Lest you think that I am only a secular version of a prophet of doom, I would like to say that though we don’t have ultimate answers to the problem of death and we are fairly certain that life as we know it is a product of natural selection, randomly but determinedly working to make us who we are; though we may not know exactly what our purpose here on earth is, and I am reasonably sure that there is nothing unique about this planet we call “earth,” or the humans who live here, in spite of all of this, there is still a multitude of things we can do to honor Jane’s life with all the creative powers that are within each one of us.

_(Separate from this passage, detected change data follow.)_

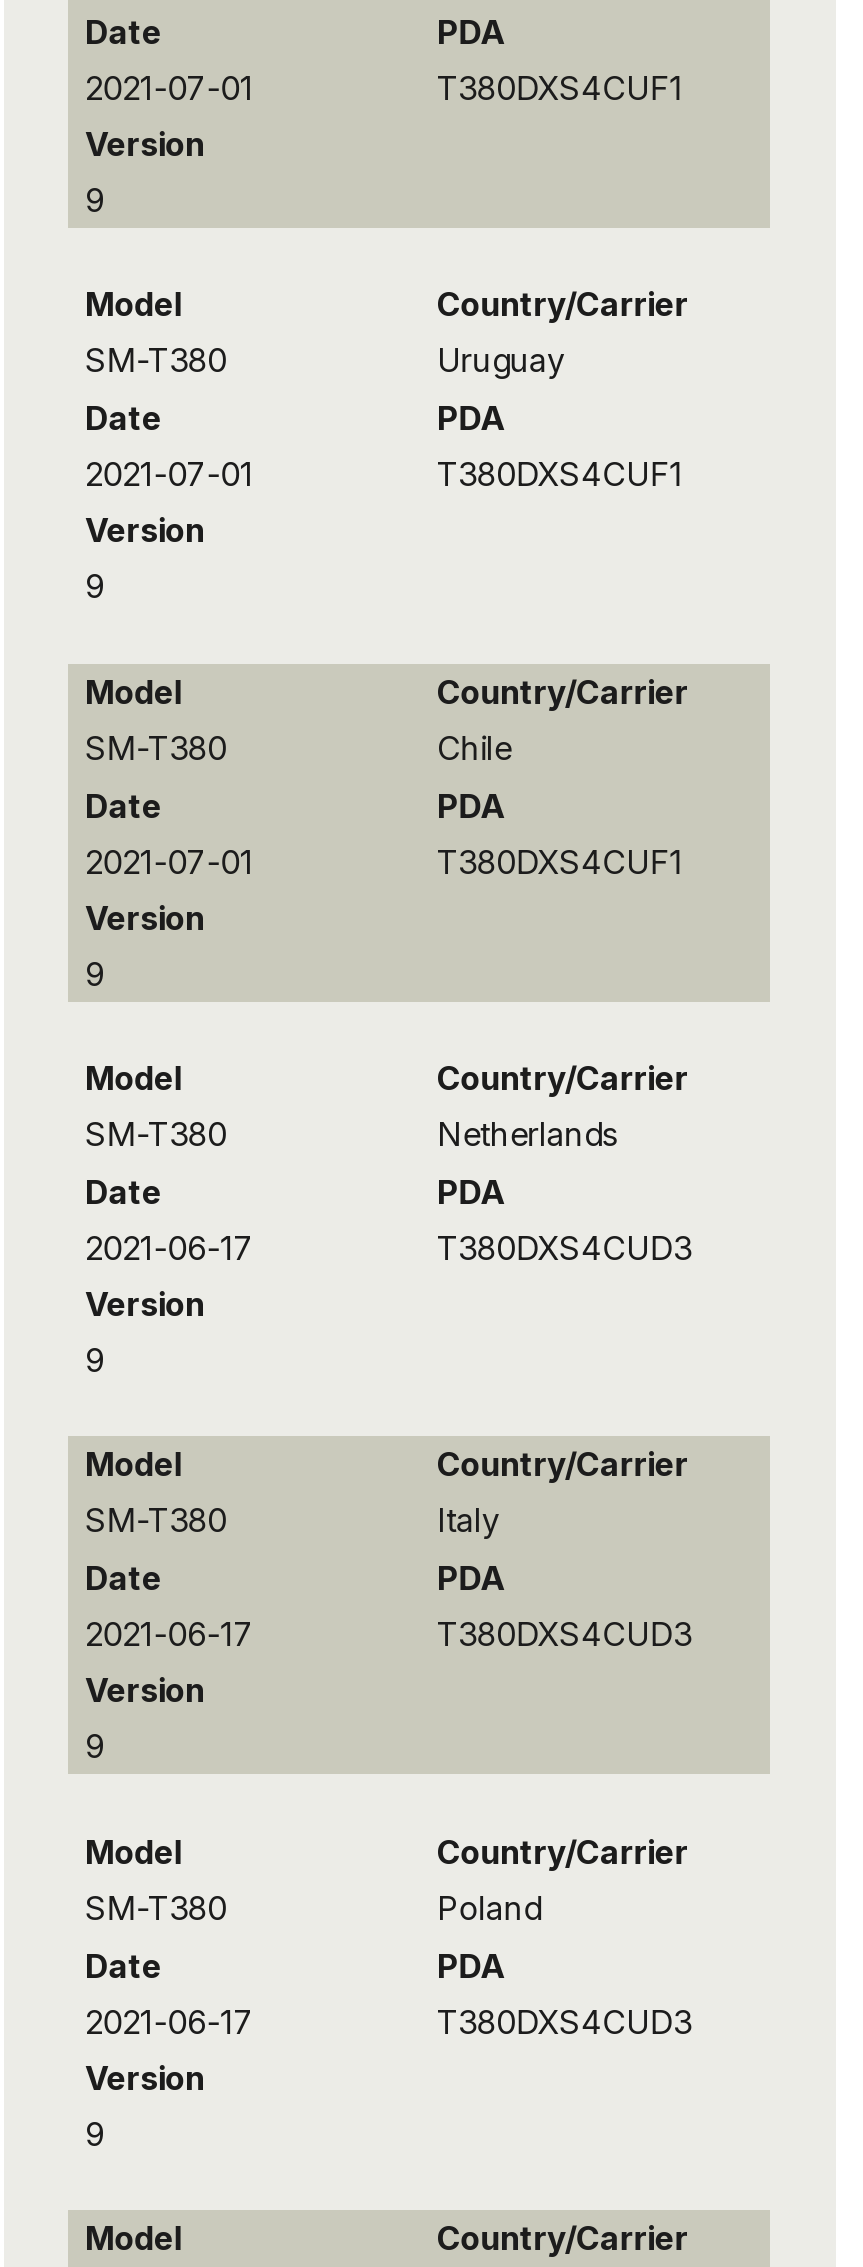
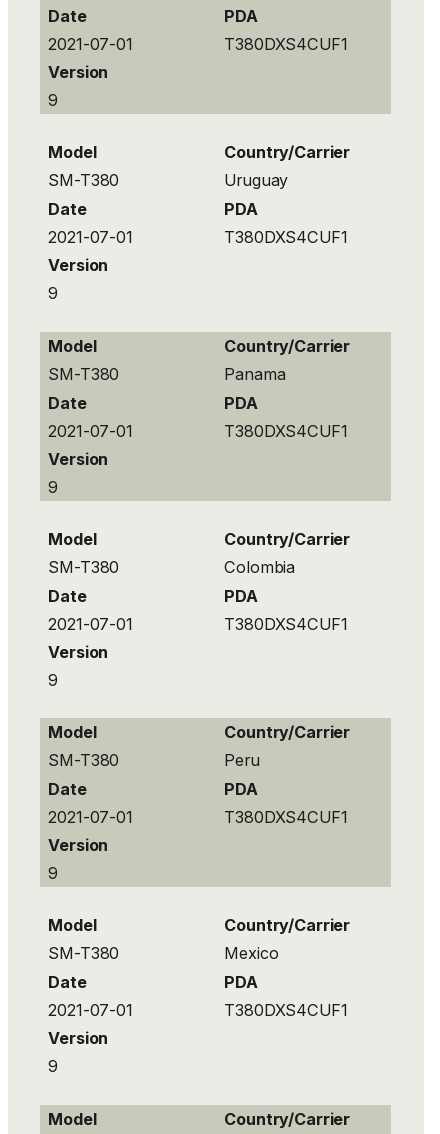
- Chile
+ Panama

- Netherlands
+ Colombia

- 2021-06-17
- T380DXS4CUD3
+ 2021-07-01
+ T380DXS4CUF1

- Italy
+ Peru

- 2021-06-17
- T380DXS4CUD3
+ 2021-07-01
+ T380DXS4CUF1

- Poland
+ Mexico

- 2021-06-17
- T380DXS4CUD3
+ 2021-07-01
+ T380DXS4CUF1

You can go home and hug your children and promise them you will always be there for them, no matter what. We already heard that Jane was such a dedicated mother to her young children and though I can’t say that she is there for them in any physical sense now, there is a sense in which the memory of who she was, her gracious spirit, her generosity, her tireless work for people who were disadvantaged, all of these things will remain with us as long as we live. I know this will be a great source of comfort to her children and to all of us who are, were, her friends.

I have asked the ushers to hand each of us a freshly cut beautiful white rose from Ecuador. I hope you will take one as you leave this morning. They were Jane’s favorite flowers and their wonderful, exuberant scent reminds us of the new season of Spring which this day is just announcing. It speaks of new beginnings, which death always sort of signifies — at least for the ones who remain living.

Please, take the flower home with you and care for it for the next few days. I know that just like our life, the flower is going to eventually wither and die. But while you have it, enjoy it, smell it, feed it, and tenderly handle it. We have even included a small flyer explaining how you can make your flower last longer. May this rose be a reminder to all of us that there is still a lot of work to be done, in order to make this world a better place. May we not falter, even if we know we only have a window of time to achieve our goal.

I hope you will draw strength from the energy found in this beautiful flower. May it remind you of Jane’s beautiful life and may we all resolve to continue her fight to make this world a just and equitable place for all. Perhaps, in doing this, we may find some semblance of meaning here while we await for that inevitable end.”

There it is. You feel reassured yet? Let me simply say this: I am just glad I will never have to preach it. Better yet: I am delighted I don’t NEED to ever preach it.

Reverend humanist Epstein: try this one at Virginia Tech or at the West Nickel Mines School in Pennsylvania.

“I am the resurrection and the life. Anyone who believes in me will live, even after dying. 26 Everyone who lives in me and believes in me will never ever die.” (Jesus Christ).